I am currently working on a student project were we do a binary classification. But the data is highly screwed!
The train AND test data contains a huge amount of duplicates , were every row is identical. We dont know exactly how to handle this problem because in the test data we have a lot of duplicates as well and we cannot delete rows there because we need to predict the binary outcome for them.
My qustion is now related to how we can do a Cross Validation with the train data to estimate our models performance with the best atttributes and parameters for the unknown test data.

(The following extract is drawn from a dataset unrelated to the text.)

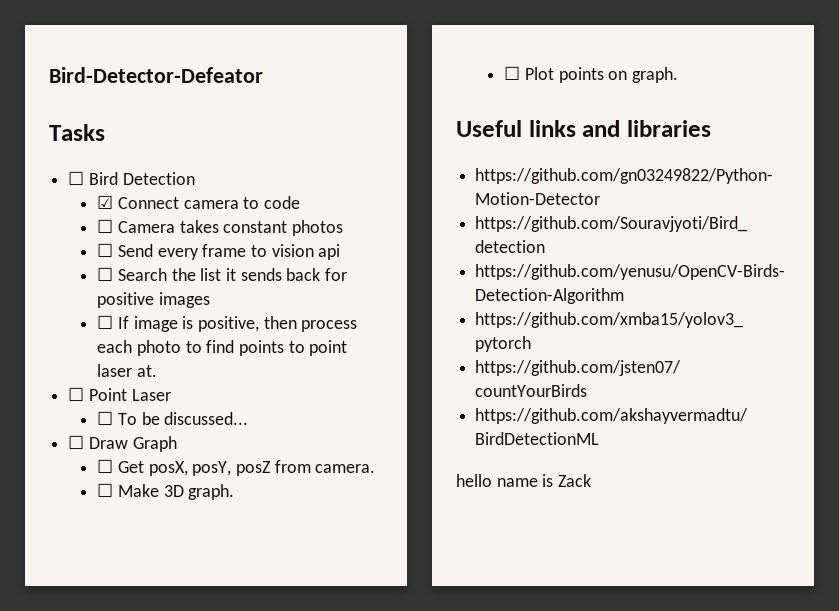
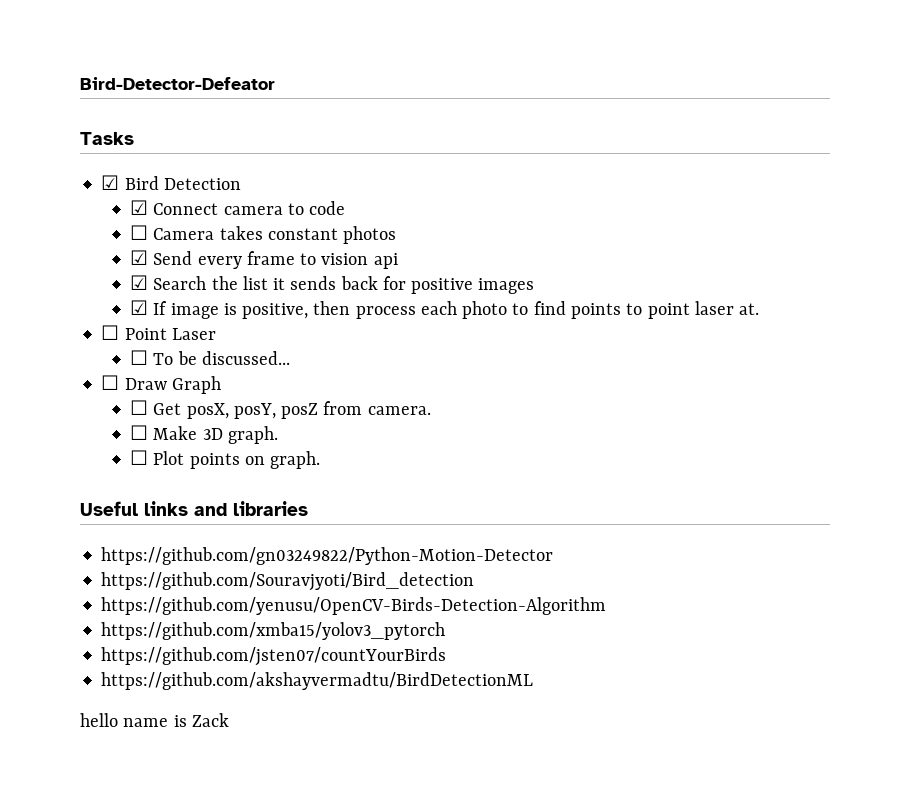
[68,171,85,185] ☐ -> [101,175,120,190] ☑
[97,243,114,257] ☐ -> [130,250,149,265] ☑
[97,267,114,281] ☐ -> [130,275,149,290] ☑
[97,315,114,329] ☐ -> [130,300,149,315] ☑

If we keep the duplicates in our training data, the binary classification problem is balanced, so we have almost the same amount of 0s and 1s for the binary class. But if we delete the duplicates we get a lot more 0s then 1s (2/3 are 0s and 1/3 are 1). As already mentioned we have also alot of duplicates in the test data, so we assume that in the test data the 0s and 1s are balanced as well, and without the duplicates we have more 0s and less 1s.
How do we do a good Cross Validation for this problem?
Do we leave the training data as it is and dont delete any dublicate rows, or do we delete dublicate rows and then do on the unbalanced data the Cross Validation and prediction? Or do we have to delete the duplicates per CV-Fold for the Training-Fold and then balance it and then predict on the unbalanced CV-Test-Fold where we didnt delete any rows?